Curious to know just how he was being raped—it had begun to dawn on him after a time—he began to tromp around a bit on his own. He refused a guide in the belief that the guide would carefully steer him away from questionable ranch practices. The result was he got lost every now and then, and Jesse had to send out a cowboy to bring him back to camp. The Earl of Humberwick’s always getting lost got to be a joke and hardly a day went by but what some valley wit would come riding up to the chuck wagon or headquarters and bawl out, loud: “Anybody seen Lord Limber-prick around today?”
Lord Peter had autocratic ways. One time his liveried servant Jeems was asked how come His Lordship took him along on roundup. “Why, to curse me, sir, when he stumps his toe.” Another time, on a hot day, Lord Peter ordered Jesse to
tell his boys to throw a couple of pails of water over the pup tent every hour or so. Jesse had been very forthright in his reply. “Ask them rannies to get a pail of water from the crick for you? Here in America? Listen, you better not ask that out loud or they’ll rope you by the udder and run you off the ranch. Even if it tis your own.”
Four-eye Irish and Peakhead Jim soon had Lord Peter’s pup tent set up and cot and table laid out. They lighted a lantern inside for him, and Lord Peter disappeared within. Presently Hambone brought him his chuck. Jesse and Link alias Hunt, high headed, alert, sat near the entrance as if on guard. They ate their supper from plates set in their folded legs.
The coming of Lord Peter into the cow camp was like the throwing of an odorous moth ball onto an ant heap.
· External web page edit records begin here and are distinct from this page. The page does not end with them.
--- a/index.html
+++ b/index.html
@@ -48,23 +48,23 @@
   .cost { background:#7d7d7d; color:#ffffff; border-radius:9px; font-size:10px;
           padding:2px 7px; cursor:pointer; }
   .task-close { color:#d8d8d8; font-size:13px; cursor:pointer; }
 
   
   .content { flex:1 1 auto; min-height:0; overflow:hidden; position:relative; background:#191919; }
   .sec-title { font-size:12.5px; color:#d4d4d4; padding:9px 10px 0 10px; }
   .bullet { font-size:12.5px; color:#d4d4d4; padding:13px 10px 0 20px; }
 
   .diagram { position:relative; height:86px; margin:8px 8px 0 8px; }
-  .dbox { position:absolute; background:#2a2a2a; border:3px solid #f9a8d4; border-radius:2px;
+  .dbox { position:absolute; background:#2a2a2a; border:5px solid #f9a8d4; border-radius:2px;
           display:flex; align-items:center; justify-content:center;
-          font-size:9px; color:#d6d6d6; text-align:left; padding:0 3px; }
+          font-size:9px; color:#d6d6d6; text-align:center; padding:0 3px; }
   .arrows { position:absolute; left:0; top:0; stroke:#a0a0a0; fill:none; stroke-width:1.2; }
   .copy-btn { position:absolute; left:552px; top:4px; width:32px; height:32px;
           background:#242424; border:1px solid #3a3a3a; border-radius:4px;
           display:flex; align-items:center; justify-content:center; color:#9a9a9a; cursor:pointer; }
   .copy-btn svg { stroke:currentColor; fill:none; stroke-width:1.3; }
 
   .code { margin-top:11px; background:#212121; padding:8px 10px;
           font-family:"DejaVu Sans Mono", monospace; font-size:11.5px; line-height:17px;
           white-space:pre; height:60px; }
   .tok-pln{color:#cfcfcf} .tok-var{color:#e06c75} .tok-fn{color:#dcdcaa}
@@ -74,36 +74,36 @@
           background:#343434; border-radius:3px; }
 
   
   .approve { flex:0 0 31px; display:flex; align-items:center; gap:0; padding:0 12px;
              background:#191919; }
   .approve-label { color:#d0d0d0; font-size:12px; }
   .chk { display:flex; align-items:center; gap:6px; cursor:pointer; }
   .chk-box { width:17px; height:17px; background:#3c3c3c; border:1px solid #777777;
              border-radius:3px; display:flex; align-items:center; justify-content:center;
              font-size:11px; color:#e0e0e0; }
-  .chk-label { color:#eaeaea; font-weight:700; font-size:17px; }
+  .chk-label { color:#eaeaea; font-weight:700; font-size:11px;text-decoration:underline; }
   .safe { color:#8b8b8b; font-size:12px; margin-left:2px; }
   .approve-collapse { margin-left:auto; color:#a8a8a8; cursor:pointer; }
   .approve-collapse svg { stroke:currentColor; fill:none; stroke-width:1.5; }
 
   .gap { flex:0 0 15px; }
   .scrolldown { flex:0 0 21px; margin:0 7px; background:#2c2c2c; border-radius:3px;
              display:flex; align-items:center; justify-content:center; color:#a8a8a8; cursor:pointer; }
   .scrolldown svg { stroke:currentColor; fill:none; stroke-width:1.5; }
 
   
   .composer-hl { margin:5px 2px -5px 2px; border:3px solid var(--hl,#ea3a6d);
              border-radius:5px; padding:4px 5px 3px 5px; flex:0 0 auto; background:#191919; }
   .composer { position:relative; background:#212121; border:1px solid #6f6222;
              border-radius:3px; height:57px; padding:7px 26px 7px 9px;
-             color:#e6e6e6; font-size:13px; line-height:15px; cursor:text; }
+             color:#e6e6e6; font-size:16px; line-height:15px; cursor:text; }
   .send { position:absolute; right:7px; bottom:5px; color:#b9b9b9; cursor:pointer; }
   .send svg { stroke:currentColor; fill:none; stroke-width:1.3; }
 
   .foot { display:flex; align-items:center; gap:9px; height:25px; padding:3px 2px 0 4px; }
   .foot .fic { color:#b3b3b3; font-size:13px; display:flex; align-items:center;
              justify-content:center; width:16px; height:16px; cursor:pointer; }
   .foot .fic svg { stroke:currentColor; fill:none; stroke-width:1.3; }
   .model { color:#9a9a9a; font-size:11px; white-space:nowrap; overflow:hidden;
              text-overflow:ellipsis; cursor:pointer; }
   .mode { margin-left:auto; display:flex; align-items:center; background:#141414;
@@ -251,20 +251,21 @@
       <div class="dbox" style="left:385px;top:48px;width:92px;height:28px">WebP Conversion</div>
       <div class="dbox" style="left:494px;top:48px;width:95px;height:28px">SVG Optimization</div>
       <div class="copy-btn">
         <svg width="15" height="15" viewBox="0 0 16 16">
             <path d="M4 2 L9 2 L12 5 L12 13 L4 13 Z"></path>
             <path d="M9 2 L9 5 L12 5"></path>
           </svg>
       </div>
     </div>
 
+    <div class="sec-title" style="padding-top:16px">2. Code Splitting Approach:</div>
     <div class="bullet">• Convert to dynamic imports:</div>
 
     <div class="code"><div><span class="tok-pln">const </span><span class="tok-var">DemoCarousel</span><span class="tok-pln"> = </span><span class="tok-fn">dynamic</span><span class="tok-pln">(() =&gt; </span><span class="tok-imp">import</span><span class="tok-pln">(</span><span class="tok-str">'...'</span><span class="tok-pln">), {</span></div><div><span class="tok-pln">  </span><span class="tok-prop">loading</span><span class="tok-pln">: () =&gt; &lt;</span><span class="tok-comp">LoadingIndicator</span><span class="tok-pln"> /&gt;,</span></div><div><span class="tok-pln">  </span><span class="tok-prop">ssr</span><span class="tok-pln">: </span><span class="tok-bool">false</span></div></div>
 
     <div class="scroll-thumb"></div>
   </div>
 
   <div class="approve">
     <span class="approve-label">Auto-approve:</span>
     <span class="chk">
Every face around the jumping orange fire became a sober one, even a stunned one. Every puncher sipped his coffee in silence. Eyes, however, flashed under wide hat brims.
Then Jesse caught sight of Cain and his two brothers and waddy Timberline. He started to his feet as if shot upward. “Well, I’ll be go to hell. Look who’s here. Mitch, since when did they begin working for us?”
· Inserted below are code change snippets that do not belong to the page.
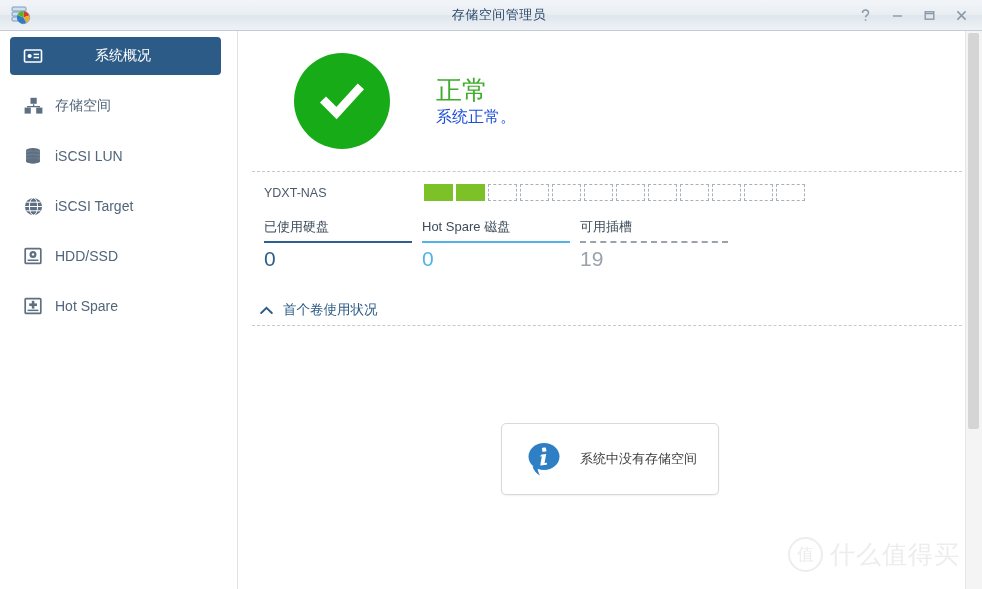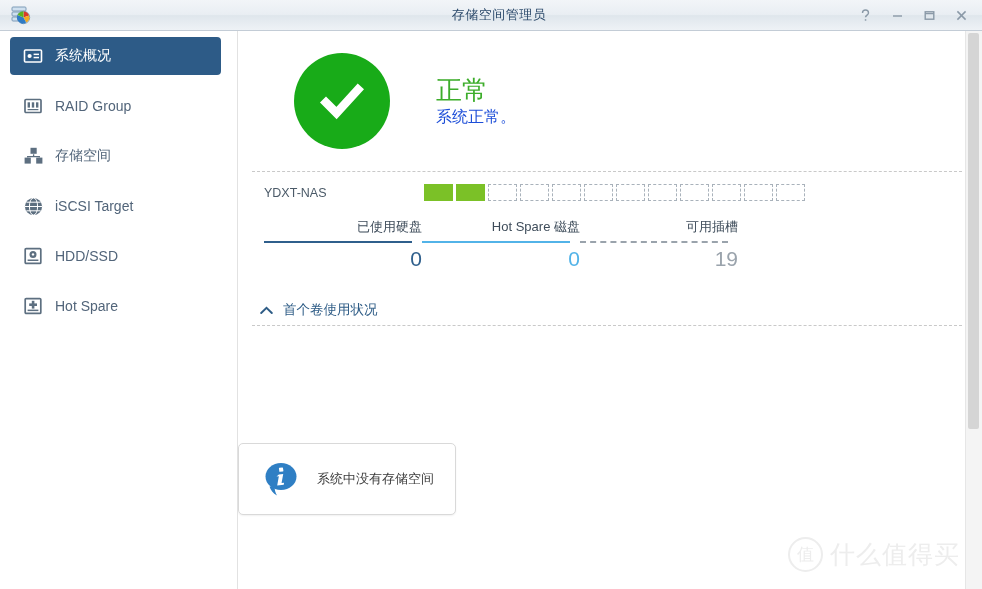--- a/index.html
+++ b/index.html
@@ -104,20 +104,21 @@
     height: 22px;
     margin-right: 11px;
     display: flex;
     align-items: center;
     justify-content: center;
     flex: 0 0 auto;
   }
   .nav-item.active {
     background: #2d5b87;
     color: #ffffff;
+    gap: 40px;
   }
   .nav-item .nav-label { white-space: nowrap; }
 
   
   .content {
     flex: 1;
     position: relative;
     background: #ffffff;
     overflow: hidden;
   }
@@ -207,21 +208,20 @@
   }
   .slot.empty {
     border: 1px dashed #a9b2bb;
     background: transparent;
   }
 
   
   .stats {
     display: flex;
     padding: 8px 0 0 12px;
-    text-align: right;
   }
   .stat {
     width: 158px;
     flex: 0 0 auto;
   }
   .stat-label {
     font-size: 13px;
     color: #3e4c5a;
     padding-bottom: 5px;
     display: inline-block;
@@ -244,23 +244,23 @@
   .stat-value.gray { color: #9aa3ac; }
 
   
   .section2 { margin-top: 28px; }
 
   
   .infobox-wrap {
     position: absolute;
     left: 0;
     right: 0;
-    top: 412px;
-    display: flex;
-    justify-content: flex-start;
+    top: 392px;
+    display: flex;
+    justify-content: center;
   }
   .infobox {
     width: 218px;
     height: 72px;
     background: #ffffff;
     border: 1px solid #d9d9d9;
     border-radius: 5px;
     box-shadow: 0 1px 2px rgba(0,0,0,0.06);
     display: flex;
     align-items: center;
@@ -385,45 +385,47 @@
           <svg width="20" height="20" viewBox="0 0 20 20">
             <rect x="1.5" y="4" width="17" height="12" rx="1" fill="none" stroke="#ffffff" stroke-width="1.6"></rect>
             <circle cx="6.6" cy="10" r="2.1" fill="#ffffff"></circle>
             <rect x="10.6" y="7.6" width="5.4" height="1.5" fill="#ffffff"></rect>
             <rect x="10.6" y="10.8" width="5.4" height="1.5" fill="#ffffff"></rect>
           </svg>
         </span>
         <span class="nav-label">系统概况</span>
       </div>
 
-      <div class="nav-item">
-        <span class="nav-icon">
-          <svg width="20" height="20" viewBox="0 0 20 20">
-            <rect x="2" y="3.5" width="16" height="13" rx="1" fill="none" stroke="#5d6f80" stroke-width="1.7"></rect>
-            <rect x="4.6" y="6.3" width="2.4" height="5.3" fill="#5d6f80"></rect>
-            <rect x="8.8" y="6.3" width="2.4" height="5.3" fill="#5d6f80"></rect>
-            <rect x="13.0" y="6.3" width="2.4" height="5.3" fill="#5d6f80"></rect>
-            <rect x="4.6" y="13.0" width="10.8" height="1.2" fill="#5d6f80"></rect>
-          </svg>
-        </span>
-        <span class="nav-label">RAID Group</span>
-      </div>
 
       <div class="nav-item">
         <span class="nav-icon">
           <svg width="21" height="21" viewBox="0 0 21 21">
             <rect x="7.5" y="1.8" width="6.2" height="6" fill="#5d6f80"></rect>
             <rect x="1.6" y="11.6" width="6.2" height="6" fill="#5d6f80"></rect>
             <rect x="13.2" y="11.6" width="6.2" height="6" fill="#5d6f80"></rect>
             <path d="M10.6 8.2 L10.6 10.6 M10.6 10.6 L4.7 10.6 L4.7 11.6 M10.6 10.6 L16.3 10.6 L16.3 11.6" fill="none" stroke="#5d6f80" stroke-width="1.3"></path>
           </svg>
         </span>
         <span class="nav-label">存储空间</span>
       </div>
 
+      <div class="nav-item">
+        <span class="nav-icon">
+          <svg width="20" height="20" viewBox="0 0 20 20">
+            <ellipse cx="10" cy="4.6" rx="7" ry="2.6" fill="#5d6f80"></ellipse>
+            <path d="M3 4.6 v3.5 a7 2.6 0 0 0 14 0 v-3.5" fill="#6b7d8e"></path>
+            <ellipse cx="10" cy="8.1" rx="7" ry="2.6" fill="#5d6f80"></ellipse>
+            <path d="M3 8.1 v3.5 a7 2.6 0 0 0 14 0 v-3.5" fill="#6b7d8e"></path>
+            <ellipse cx="10" cy="11.6" rx="7" ry="2.6" fill="#5d6f80"></ellipse>
+            <path d="M3 11.6 v3.3 a7 2.6 0 0 0 14 0 v-3.3" fill="#6b7d8e"></path>
+            <ellipse cx="10" cy="14.9" rx="7" ry="2.6" fill="#5d6f80"></ellipse>
+          </svg>
+        </span>
+        <span class="nav-label">iSCSI LUN</span>
+      </div>
 
       <div class="nav-item">
         <span class="nav-icon">
           <svg width="21" height="21" viewBox="0 0 21 21">
             <circle cx="10.5" cy="10.5" r="8.6" fill="#5d6f80"></circle>
             <g stroke="#ffffff" stroke-width="1" fill="none">
               <ellipse cx="10.5" cy="10.5" rx="4.1" ry="8.6"></ellipse>
               <line x1="2" y1="10.5" x2="19" y2="10.5"></line>
               <line x1="3.4" y1="6.2" x2="17.6" y2="6.2"></line>
               <line x1="3.4" y1="14.8" x2="17.6" y2="14.8"></line>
Mitch growled something too low for anyone to hear but Jesse. Every puncher in the circle sat up stiff. Some set down their cups, ready for whatever might come up.
“Cain, yes,” Jesse said. “I was hopin’ he’d come in. But his brother Harry, never.”
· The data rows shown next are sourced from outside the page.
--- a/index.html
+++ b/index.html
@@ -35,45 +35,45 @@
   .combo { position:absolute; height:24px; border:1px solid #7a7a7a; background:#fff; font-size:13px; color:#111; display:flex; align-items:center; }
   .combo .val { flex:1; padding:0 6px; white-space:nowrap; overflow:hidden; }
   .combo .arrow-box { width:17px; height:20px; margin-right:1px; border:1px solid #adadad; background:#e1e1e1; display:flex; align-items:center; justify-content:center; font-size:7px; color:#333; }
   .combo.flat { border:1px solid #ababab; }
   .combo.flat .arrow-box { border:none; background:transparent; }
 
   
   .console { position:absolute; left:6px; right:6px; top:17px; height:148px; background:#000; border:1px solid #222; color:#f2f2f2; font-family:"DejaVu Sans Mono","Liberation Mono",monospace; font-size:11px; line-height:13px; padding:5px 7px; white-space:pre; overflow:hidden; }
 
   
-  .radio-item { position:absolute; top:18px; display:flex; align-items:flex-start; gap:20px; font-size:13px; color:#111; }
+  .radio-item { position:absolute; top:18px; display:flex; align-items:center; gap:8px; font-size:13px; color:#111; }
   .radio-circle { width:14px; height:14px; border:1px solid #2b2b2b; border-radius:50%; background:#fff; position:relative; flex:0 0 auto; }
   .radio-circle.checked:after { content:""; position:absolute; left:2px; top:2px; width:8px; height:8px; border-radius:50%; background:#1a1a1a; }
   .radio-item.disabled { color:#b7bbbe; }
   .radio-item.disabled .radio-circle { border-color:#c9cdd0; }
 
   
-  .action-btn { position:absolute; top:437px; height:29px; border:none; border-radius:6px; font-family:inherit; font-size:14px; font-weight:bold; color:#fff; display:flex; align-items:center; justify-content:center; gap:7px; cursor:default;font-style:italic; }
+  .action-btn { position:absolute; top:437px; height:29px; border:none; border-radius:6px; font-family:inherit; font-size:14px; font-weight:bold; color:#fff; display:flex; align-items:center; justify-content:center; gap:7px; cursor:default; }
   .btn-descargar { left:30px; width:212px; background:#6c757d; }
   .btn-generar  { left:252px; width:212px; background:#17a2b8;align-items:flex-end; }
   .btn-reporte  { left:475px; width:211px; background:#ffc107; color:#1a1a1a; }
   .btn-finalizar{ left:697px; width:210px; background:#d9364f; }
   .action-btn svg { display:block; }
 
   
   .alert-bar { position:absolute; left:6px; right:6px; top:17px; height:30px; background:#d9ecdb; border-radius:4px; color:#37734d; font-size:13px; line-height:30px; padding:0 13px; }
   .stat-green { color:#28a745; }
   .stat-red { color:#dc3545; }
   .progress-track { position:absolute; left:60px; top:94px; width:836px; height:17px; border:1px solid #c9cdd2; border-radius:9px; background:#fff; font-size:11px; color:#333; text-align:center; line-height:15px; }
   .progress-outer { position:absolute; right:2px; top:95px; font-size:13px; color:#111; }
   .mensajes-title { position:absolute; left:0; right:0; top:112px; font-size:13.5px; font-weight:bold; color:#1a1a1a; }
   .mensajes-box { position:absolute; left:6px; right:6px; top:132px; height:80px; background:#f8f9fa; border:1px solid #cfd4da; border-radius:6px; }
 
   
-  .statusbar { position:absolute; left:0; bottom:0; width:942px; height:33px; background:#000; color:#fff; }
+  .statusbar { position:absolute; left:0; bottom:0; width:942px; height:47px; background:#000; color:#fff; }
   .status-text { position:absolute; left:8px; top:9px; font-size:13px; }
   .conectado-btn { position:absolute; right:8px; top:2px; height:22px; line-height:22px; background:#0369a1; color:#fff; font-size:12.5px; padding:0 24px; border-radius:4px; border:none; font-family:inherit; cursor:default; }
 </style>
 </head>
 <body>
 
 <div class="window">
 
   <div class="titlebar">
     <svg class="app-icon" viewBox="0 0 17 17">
Again Mitch growled something meant only for Jesse’s ear.
Jesse limped over to Cain, standing over him. “So you ain’t quite ready to throw in with us yet?”
With a slow easy motion Cain set down his cup of coffee. A corner of the cup rested on a bent wisp of bunch grass and it almost spilled. He had to quick catch it. “No. I’m still in with the little stockman. Because this is still little-man country.” A crack on the knuckle of his trigger finger itched. “Throw a drift fence across a pass and the little man has his little spread.”
“Well, what the blazes you doin’ here then?”
“Wal, Jesse, maybe you don’t know it. But your boys jumped the roundup startin’ time a whole week early. And some of my strays had the misfortune of getting lost in your bunch. So I’ve come to rep for myself and make my cut tomorrow.”
Jesse rubbed his sore leg. He grumped, once. Then he looked down at side-kick Timberline. “And you, you big red grizzly, what’s your excuse?”
Timberline blinked up little red eyes. “I’m here helpin’ my frien’ Cain. And to get back some of our beef that had the misfortune of getting lost in your bunch too. About two hundred head, I’d say.”
The mention of a specific number, two hundred, checked Jesse. Everybody knew what Timberline meant. Jesse straightened ever so little. “Durn this leg,” he said finally.
Harry asked, blandly, “What happened to your leg?”
“Ohh … got thrown a month ago and it still ain’t healed. Still festering on me.”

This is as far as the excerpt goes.